• Problem: Copy the lines below verbatim, beginning with the line that includes "the library code" and continuing to the end; leave out everything before it.

• Supplied records:
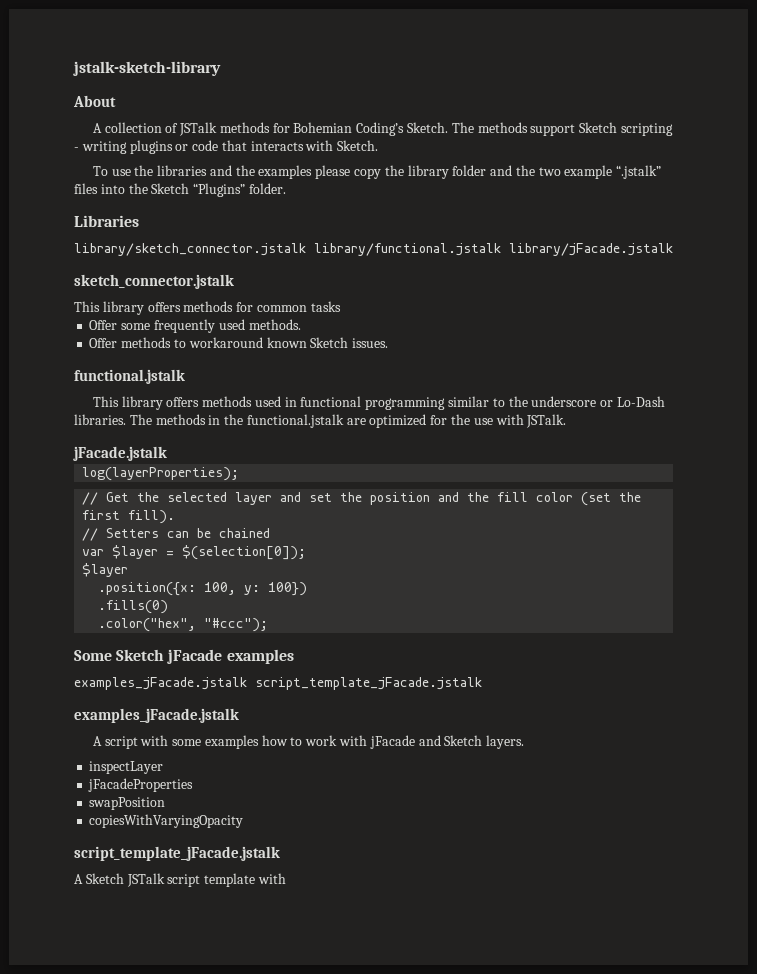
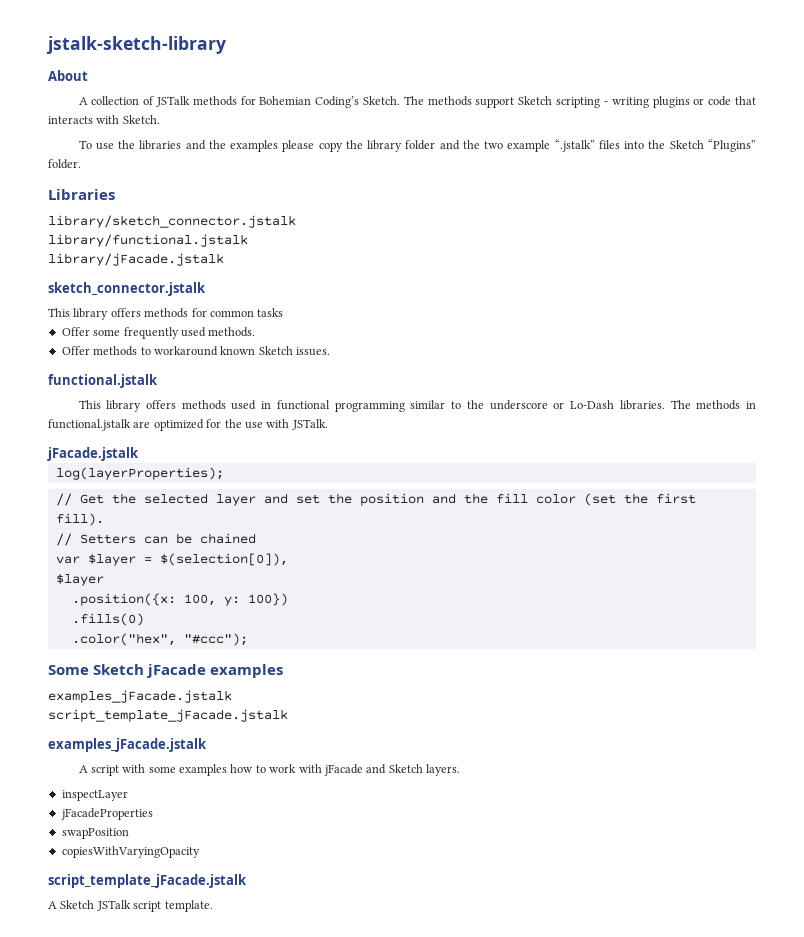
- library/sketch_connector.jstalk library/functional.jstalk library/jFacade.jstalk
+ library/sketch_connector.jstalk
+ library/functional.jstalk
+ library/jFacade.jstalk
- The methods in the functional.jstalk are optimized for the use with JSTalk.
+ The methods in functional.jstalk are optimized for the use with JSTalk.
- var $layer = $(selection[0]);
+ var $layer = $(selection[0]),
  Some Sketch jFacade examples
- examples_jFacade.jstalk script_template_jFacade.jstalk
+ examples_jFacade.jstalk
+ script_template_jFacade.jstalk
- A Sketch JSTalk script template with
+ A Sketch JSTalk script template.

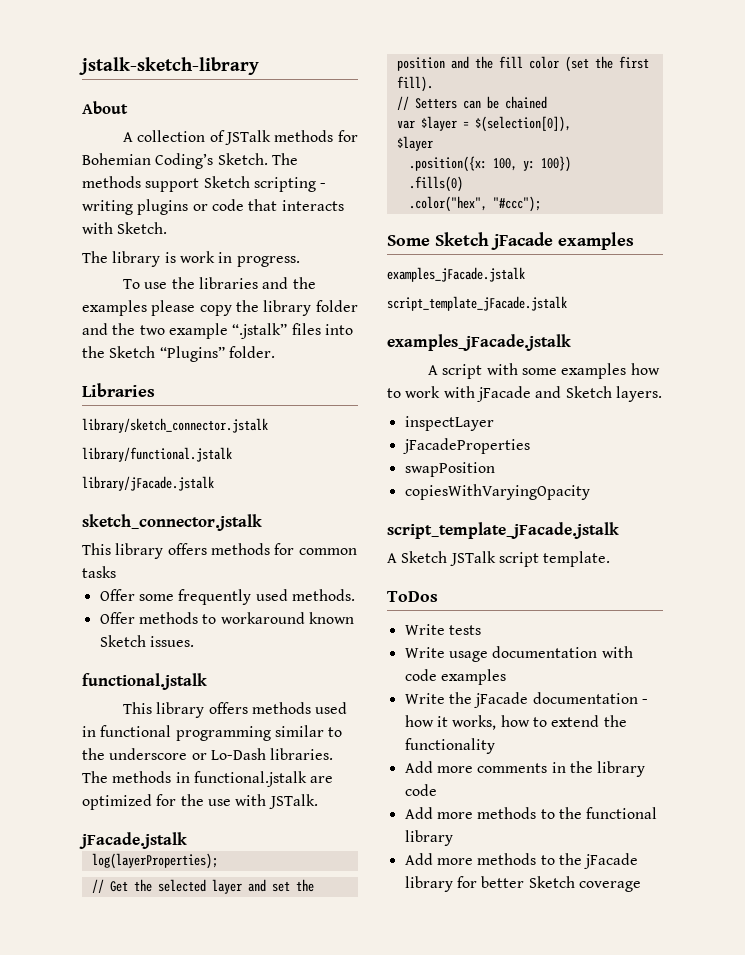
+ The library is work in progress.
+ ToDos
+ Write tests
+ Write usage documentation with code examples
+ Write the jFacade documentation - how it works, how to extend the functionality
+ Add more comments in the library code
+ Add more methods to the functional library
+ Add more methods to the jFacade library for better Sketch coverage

• Task result:
+ Add more comments in the library code
+ Add more methods to the functional library
+ Add more methods to the jFacade library for better Sketch coverage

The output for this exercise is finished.